Las imágenes de una presentación: precauciones y cuidados


Una frase muy popular expresa que una imagen vale más que mil palabras. Quizás sea cierto, aunque estoy seguro que no aplica a cualquier imagen ni a cualquier situación. Una fotografía técnicamente mal resuelta o un concepto complejo de sintetizar gráficamente son ejemplos en los que una imagen puede resultar insuficiente y hasta desaconsejable.

Es verdad que la visión triunfa sobre los otros sentidos y por eso, desde este blog propongo diseñar diapositivas más visuales que textuales. Sin embargo y más allá de cuestiones técnicas, al emplear imágenes es necesario tener en cuenta aspectos semánticos. La creencia en la superioridad de la imagen sobre las palabras está tan instalada que tendemos a pensar que su significado es inequívoco, que todos entenderán lo que queremos expresar sin importar la imagen que elijamos. Esto es un error.

Las trampas de la imagen

Al elegir una imagen es necesario considerar los dos niveles de su interpretación: el denotado y el connotado. El primero es más objetivo, literal y está constituido por elementos de carácter descriptivo o representacional. El segundo es más subjetivo y tiene gran importancia cuando se emplea la imagen para generar respuestas emotivas. El diseñador Jorge Frascara lo ejemplifica en estos términos:

Jorge Frascara“Un plato con frutas pintado por un pintor del siglo XVII representa un plato con frutas para nosotros y para mucha gente, ese es el mensaje denotado. A nivel connotado en cambio, para algunos significa abundancia, para otros hedonismo, para otros vanidad y para otros falta de imaginación.

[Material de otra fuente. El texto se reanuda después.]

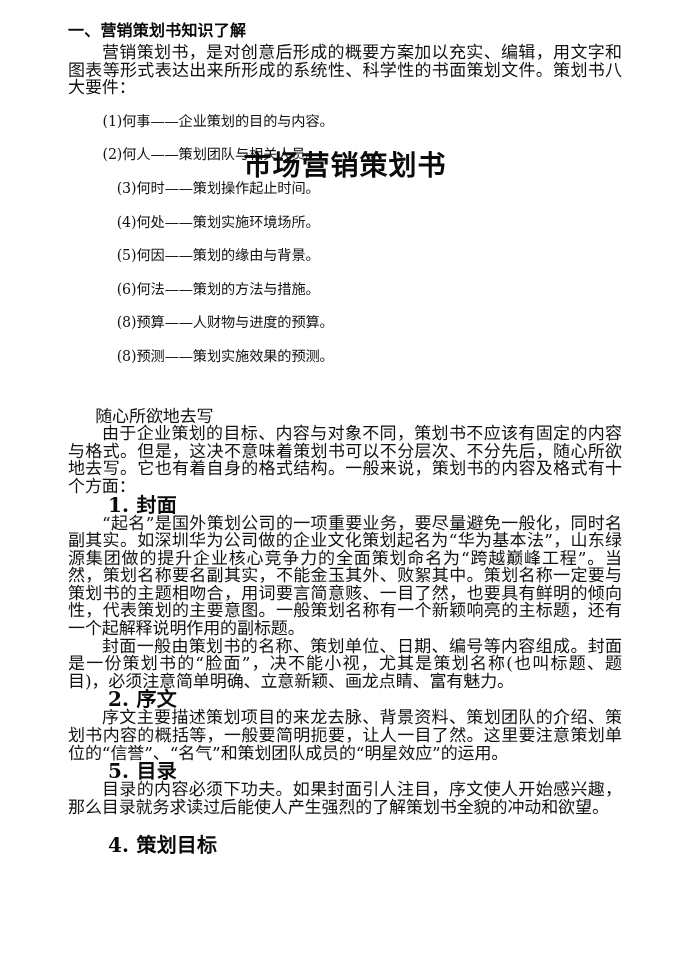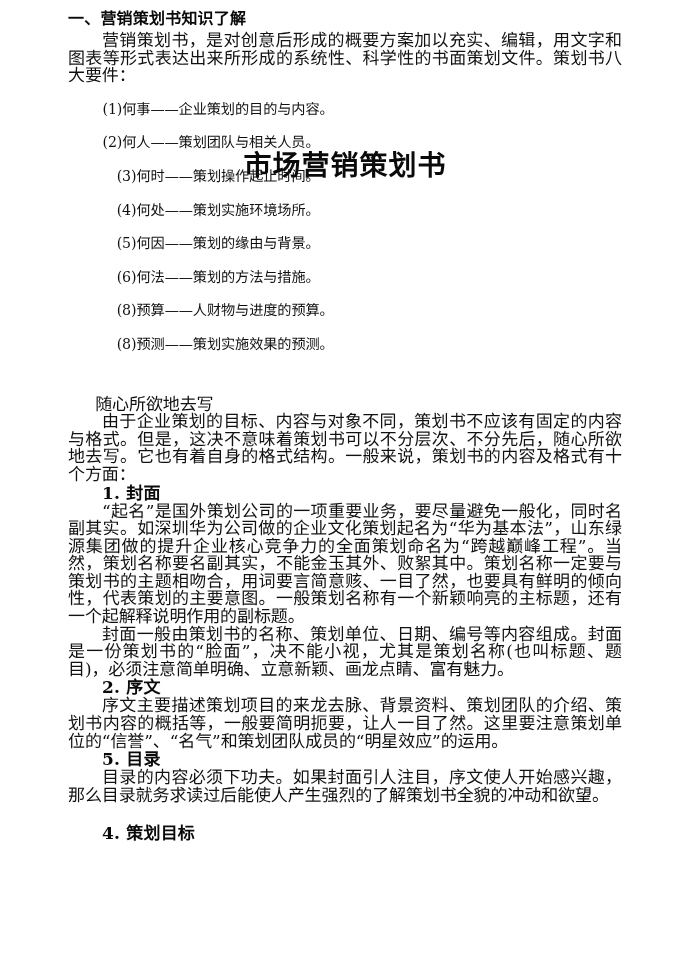"一、营销策划书知识了解" .section-heading { padding-top: 8px -> 20px }
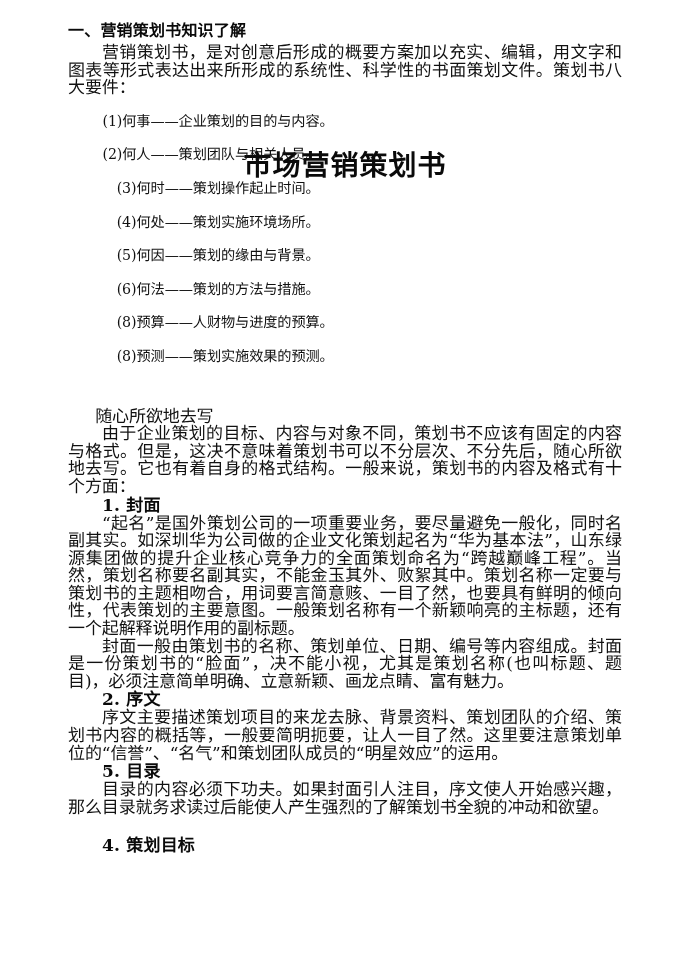"1. 封面" .sub-heading { font-size: 17px -> 20px }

Para todos, es un plato con frutas.”

Entonces, lo primero que hay que considerar es que las imágenes pueden generar diferentes interpretaciones o connotaciones en diferentes personas. En segundo lugar pero no menos importante, las imágenes pueden generar diferentes reacciones entre los asistentes a la presentación.

brocoli

Arriba: La diapositiva muestra una planta de brócoli en el contexto de una presentación sobre las bondades de dicha planta. Pero para algunos integrantes de la audiencia, la imagen resultaba repulsiva, para otros parecía un insecto y en otros generaba rechazo.

El control total del mensaje connotado es virtualmente imposible, porque depende de muchos aspectos personales  de cada asistente. Sin embargo es necesario controlarlo lo más que se pueda considerando los marcos cognitivos y culturales del público. Fundamentalmente, es imprescindible que el presentador no caiga en la trampa de usarse a sí mismo como único referente para juzgar la claridad con que serán interpretadas sus imágenes.